Итог её волевых организационных усилий был таков, что в конце марта, на третий день весенних школьных каникул, друзьям утром раненько нужно было только проснуться, собраться и вовремя подойти к зданию местного ГорОНО на улице Ленина. Там их уже поджидал спецавтобус, который и умчал через десять минут двух наших не выспавшихся героев вместе с членами сборной команды юных математиков города на областную математическую олимпиаду. Не участвовавшие в олимпиаде городской, друзья однако ж были зачислены в команду на равных с победителями правах, так что по прибытии на место им, как полноправным участникам, были предоставлены две законные койки в ведомственной гостинице ОблОНО, за которые ни копейки не нужно было платить, да плюс к этому были выданы талоны на такое же бесплатное трёхразовое питание как у всех в течение трёх последующих дней, когда поочерёдно должны были проводиться олимпиада и конкурсные в интернат экзамены.
Тамара Самсоновна, таким образом, сделала всё, что только могла и должна была сделать, что непосредственно зависело от неё, – и дело теперь оставалось за малым. Сашке с Вадиком оставалось только сесть за парту в нужный день и нужное время, когда их пригласят экзаменаторы, и правильно решить те задачи, что будут предложены им, на что они оба, собственно, и настраивались. Сначала – дома в течение месяца с лишним, потом – в гостинице пару дней.
Разместившись по приезду в гостиничном люксе на пятом этаже, просторном, светлом, хорошо обставленном, и наскоро пообедав в столовой вместе со всеми, они до вечера после этого просидели в номере за столом: дружно решали привезённые с собой задачи, которыми их в избытке снабдила заботливая Тамара Самсоновна.
Решать-то они решали, – но на олимпиаду на следующий день всё-таки не пошли: испугались оба.
– Хочешь – иди, а я не пойду, – сказал перед сном Вадик Сашке. – Всё равно никакого места там не займу – опозорюсь только и время потрачу… А день за здорово живёшь терять мне не хочется. Я лучше к вступительным экзаменам буду готовиться – это для меня важнее…
Збруев подумал-подумал – и согласился: и он задачи на скорость слабо решал.
– Я завтра тоже тогда никуда не пойду, – сказал он, раздеваясь и в казённую постель укладываясь, белоснежными крахмальными простынями застланную. – Эта олимпиада всё равно ничего не даёт. К тому же, нас с тобой даже и в команде нет. Так что ты прав: давай лучше завтра весь день сидеть и задачи решать, спокойно на экзамены настраиваться …
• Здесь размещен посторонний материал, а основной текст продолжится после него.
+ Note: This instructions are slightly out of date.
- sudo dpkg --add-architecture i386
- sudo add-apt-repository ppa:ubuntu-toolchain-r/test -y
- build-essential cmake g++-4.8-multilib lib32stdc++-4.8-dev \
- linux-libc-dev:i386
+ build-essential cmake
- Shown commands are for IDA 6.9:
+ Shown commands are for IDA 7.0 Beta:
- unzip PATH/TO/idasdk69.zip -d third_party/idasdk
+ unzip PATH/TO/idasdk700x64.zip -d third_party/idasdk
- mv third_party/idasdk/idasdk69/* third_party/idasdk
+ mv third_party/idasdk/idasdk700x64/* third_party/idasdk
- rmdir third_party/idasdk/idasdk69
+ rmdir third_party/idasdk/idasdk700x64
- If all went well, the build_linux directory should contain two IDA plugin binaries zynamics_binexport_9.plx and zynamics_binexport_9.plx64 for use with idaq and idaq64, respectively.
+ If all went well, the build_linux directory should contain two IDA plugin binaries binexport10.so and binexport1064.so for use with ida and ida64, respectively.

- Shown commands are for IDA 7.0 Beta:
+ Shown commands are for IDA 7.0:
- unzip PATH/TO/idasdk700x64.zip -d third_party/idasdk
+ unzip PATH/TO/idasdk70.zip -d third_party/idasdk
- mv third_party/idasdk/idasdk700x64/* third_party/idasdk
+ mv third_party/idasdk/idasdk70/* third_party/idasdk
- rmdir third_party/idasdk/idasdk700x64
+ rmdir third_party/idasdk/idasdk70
С такими мыслями они и уснули, умиротворённые, и крепко проспали всю ночь. А утром следующего дня, в девять часов ровно, в просторных и светлых кабинетах института усовершенствования учителей проводилась областная олимпиада школьников по математике, которую наши друзья благополучно тогда пропустили.
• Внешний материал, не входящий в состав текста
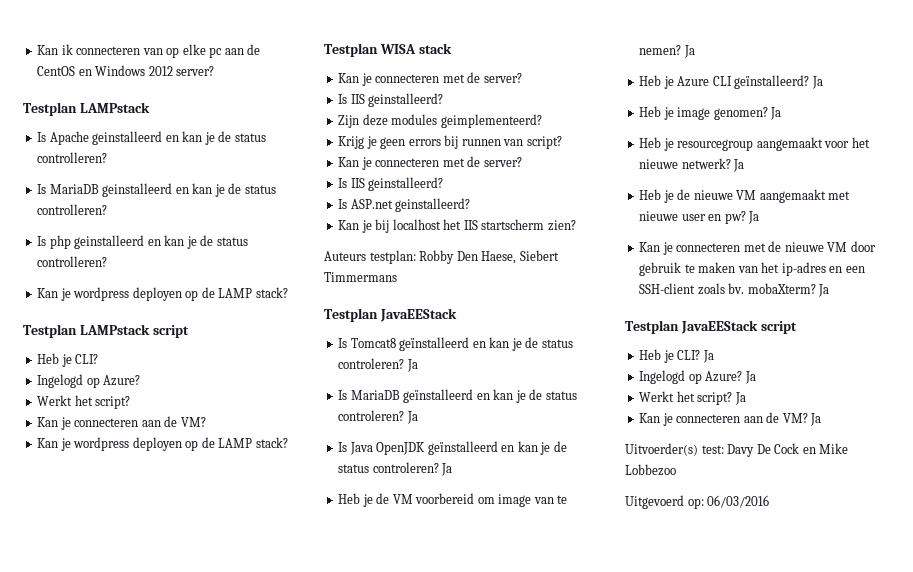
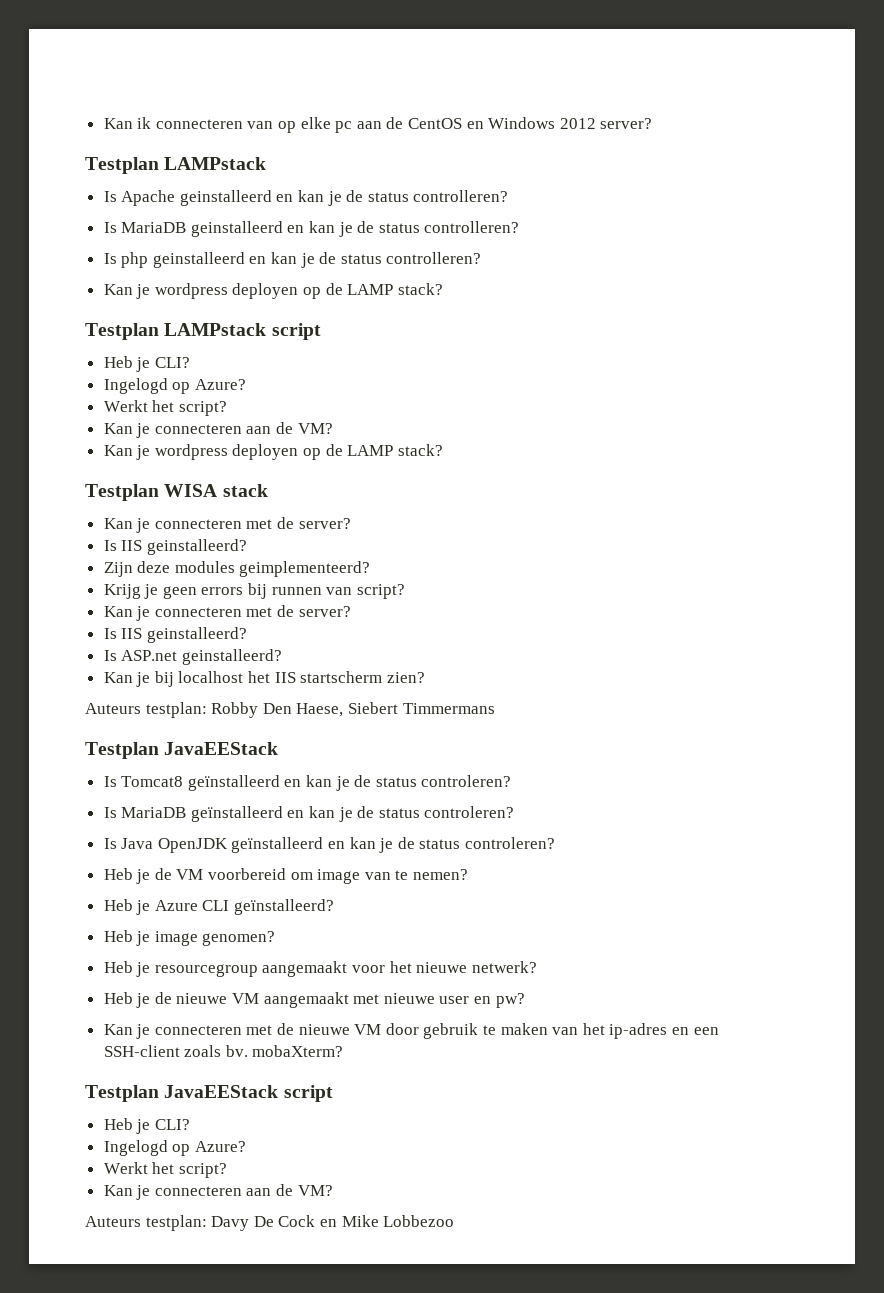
- Is Tomcat8 geïnstalleerd en kan je de status controleren? Ja
+ Is Tomcat8 geïnstalleerd en kan je de status controleren?
- Is MariaDB geïnstalleerd en kan je de status controleren? Ja
+ Is MariaDB geïnstalleerd en kan je de status controleren?
- Is Java OpenJDK geïnstalleerd en kan je de status controleren? Ja
+ Is Java OpenJDK geïnstalleerd en kan je de status controleren?
- Heb je de VM voorbereid om image van te nemen? Ja
+ Heb je de VM voorbereid om image van te nemen?
- Heb je Azure CLI geïnstalleerd? Ja
+ Heb je Azure CLI geïnstalleerd?
- Heb je image genomen? Ja
+ Heb je image genomen?
- Heb je resourcegroup aangemaakt voor het nieuwe netwerk? Ja
+ Heb je resourcegroup aangemaakt voor het nieuwe netwerk?
- Heb je de nieuwe VM aangemaakt met nieuwe user en pw? Ja
+ Heb je de nieuwe VM aangemaakt met nieuwe user en pw?
- Kan je connecteren met de nieuwe VM door gebruik te maken van het ip-adres en een SSH-client zoals bv. mobaXterm? Ja
+ Kan je connecteren met de nieuwe VM door gebruik te maken van het ip-adres en een SSH-client zoals bv. mobaXterm?
  Testplan JavaEEStack script
- Heb je CLI? Ja
- Ingelogd op Azure? Ja
- Werkt het script? Ja
- Kan je connecteren aan de VM? Ja
- Uitvoerder(s) test: Davy De Cock en Mike Lobbezoo
+ Heb je CLI?
+ Ingelogd op Azure?
+ Werkt het script?
+ Kan je connecteren aan de VM?
+ Auteurs testplan: Davy De Cock en Mike Lobbezoo
- Uitgevoerd op: 06/03/2016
Ещё один день на подведение итогов ушёл и разбор задач, что на олимпиаде той предлагались, и торжественное награждение победителей. И только на третий день, в тех же самых аудиториях, начались уже приёмные экзамены в колмогоровскую спецшколу, которые по важности и накалу, и нешуточному эмоциональному напряжению олимпиаде мало чем уступали. Тут нечего даже и говорить…
11
Как ни храбрились Стеблов со Збруевым прошедшие два дня, как ни настраивали, ни уговаривали себя, что ожидаемые экзамены – ерунда, и бояться их, в сущности, нечего; что главное для них – не поступить, главное – поучаствовать, – однако же утром третьего дня оба проснулись как эскимосы бледные, с такими же, как и у тех, пергаментно-жёлтыми лицами. Тяжела была для обоих третья по счёту ночь, тяжела и тревожна. И пробуждение не развеяло мрак, не сбросило с детских слабеньких душ с вечера обосновавшиеся там панику и уныние.
–…Ты пойдёшь завтракать-то? – машинально натягивая на себя рубаху, сухо спросил Збруев дружка, что на соседней койке сидел неживой, скукошенный и предельно-растерянный.
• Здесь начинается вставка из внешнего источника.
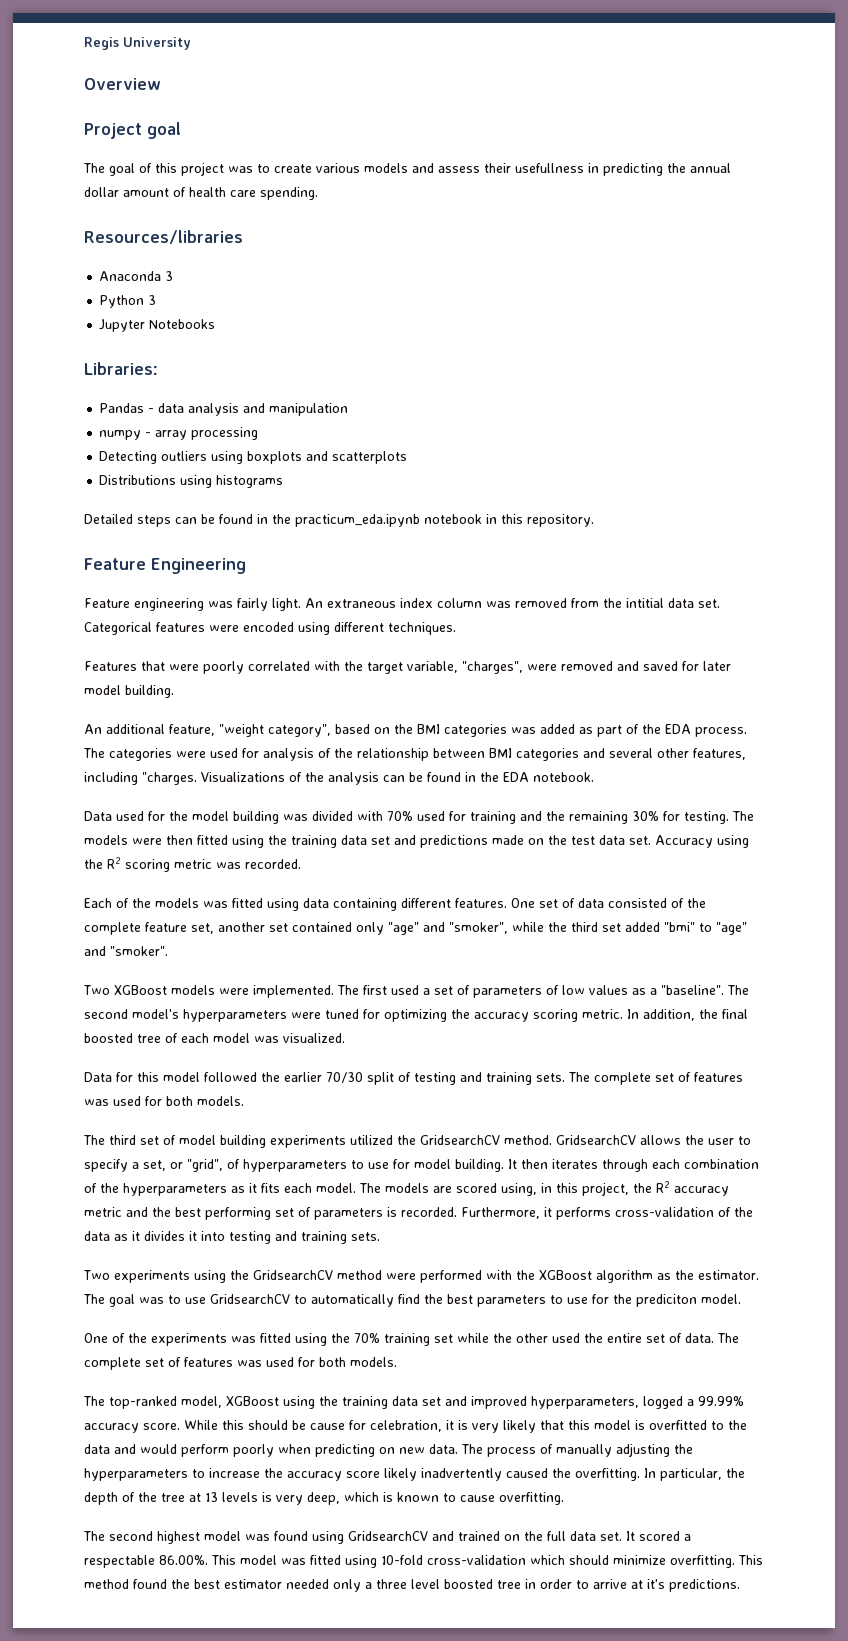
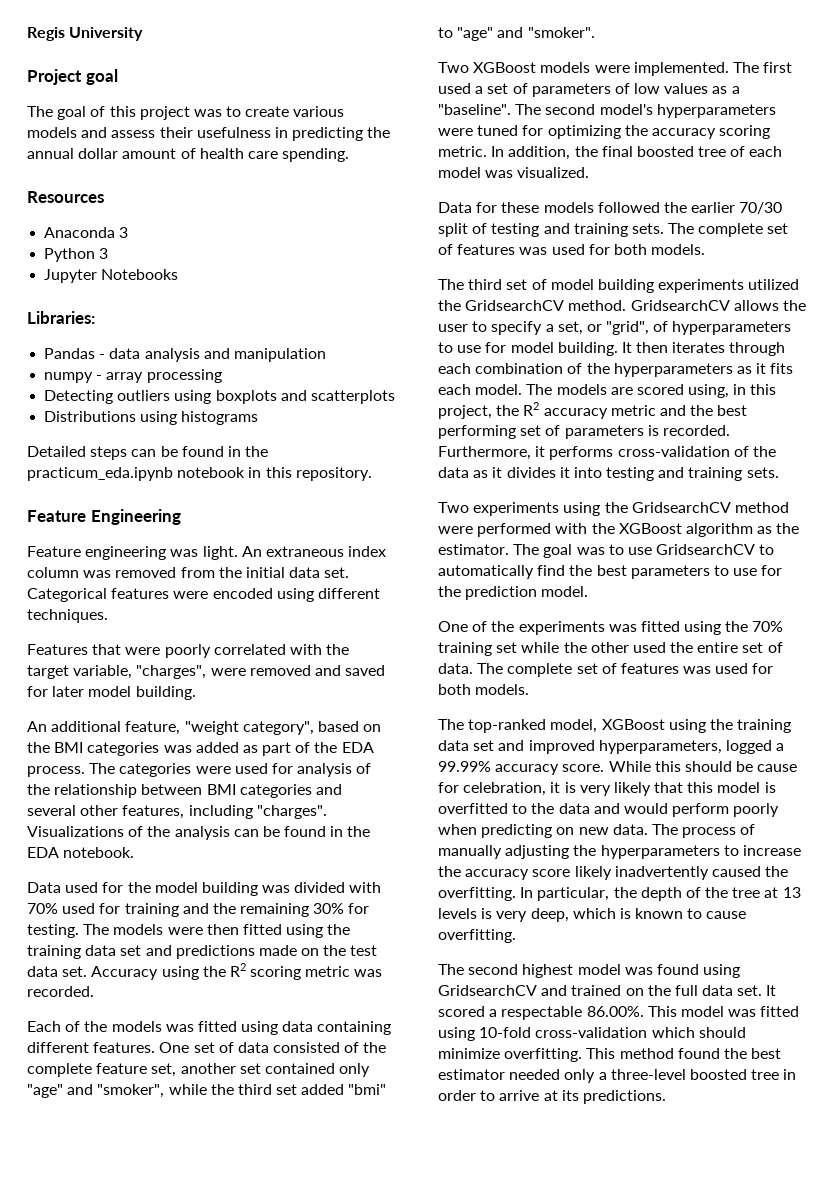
- Overview
- The goal of this project was to create various models and assess their usefullness in predicting the annual dollar amount of health care spending.
+ The goal of this project was to create various models and assess their usefulness in predicting the annual dollar amount of health care spending.
- Resources/libraries
+ Resources
- Feature engineering was fairly light.
+ Feature engineering was light.
- An extraneous index column was removed from the intitial data set.
+ An extraneous index column was removed from the initial data set.
- The categories were used for analysis of the relationship between BMI categories and several other features, including "charges.
+ The categories were used for analysis of the relationship between BMI categories and several other features, including "charges".
- Data for this model followed the earlier 70/30 split of testing and training sets.
+ Data for these models followed the earlier 70/30 split of testing and training sets.
- The goal was to use GridsearchCV to automatically find the best parameters to use for the prediciton model.
+ The goal was to use GridsearchCV to automatically find the best parameters to use for the prediction model.
- This method found the best estimator needed only a three level boosted tree in order to arrive at it's predictions.
+ This method found the best estimator needed only a three-level boosted tree in order to arrive at its predictions.

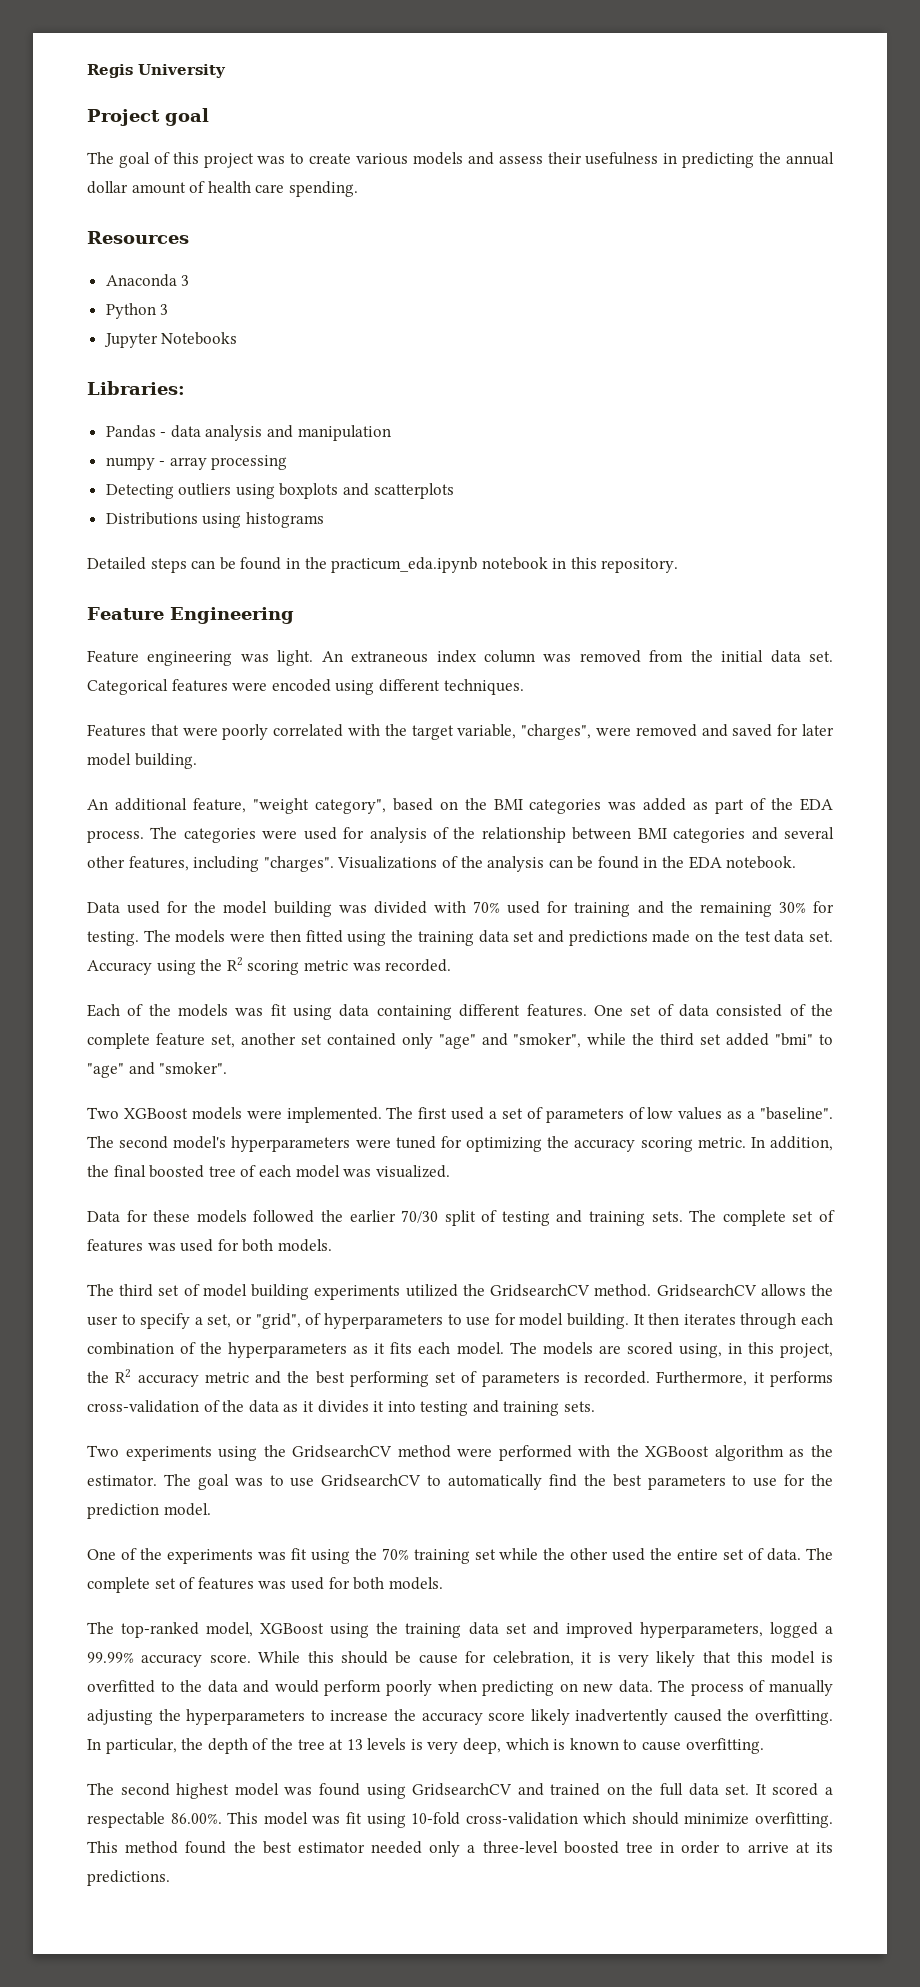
- Each of the models was fitted using data containing different features.
+ Each of the models was fit using data containing different features.
- One of the experiments was fitted using the 70% training set while the other used the entire set of data.
+ One of the experiments was fit using the 70% training set while the other used the entire set of data.
- It scored a respectable 86.00%. This model was fitted using 10-fold cross-validation which should minimize overfitting.
+ It scored a respectable 86.00%. This model was fit using 10-fold cross-validation which should minimize overfitting.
–…Да нет, наверное, – так же сухо и отрешённо ответил Стеблов, в себя с головой ушедший; и потом тихо и обречённо добавил: – Не до еды сейчас.
–…Я что-то тоже есть не хочу, – помолчав, угрюмо сказал Сашка, рубашку с грехом пополам натянувший и застывший на койке как приведенье. – Сдадим экзамены, тогда уж и позавтракаем, и пообедаем сразу…
В восемь часов ровно у всех приехавших на олимпиаду школьников был получасовой завтрак. И во время завтрака два не на шутку перетрусивших парня, в команду попавшие со стороны, “блатными” в команде числившиеся, лихорадочно перелистывали у себя в номере привезённые из дома пособия, напоследок пытаясь запомнить то, что не запомнили раньше, что проглядели, может быть, второпях, упустили или не правильно поняли. Потом всех желающих поступать в интернат, среди которых Вадик с Сашкой уже присутствовали, собрали в вестибюле в группу, вывели на улицу и повели в соседнее здание через дорогу, где располагался областной институт усовершенствования учителей, старинное сооружение из красного кирпича с огромными фигурными окнами.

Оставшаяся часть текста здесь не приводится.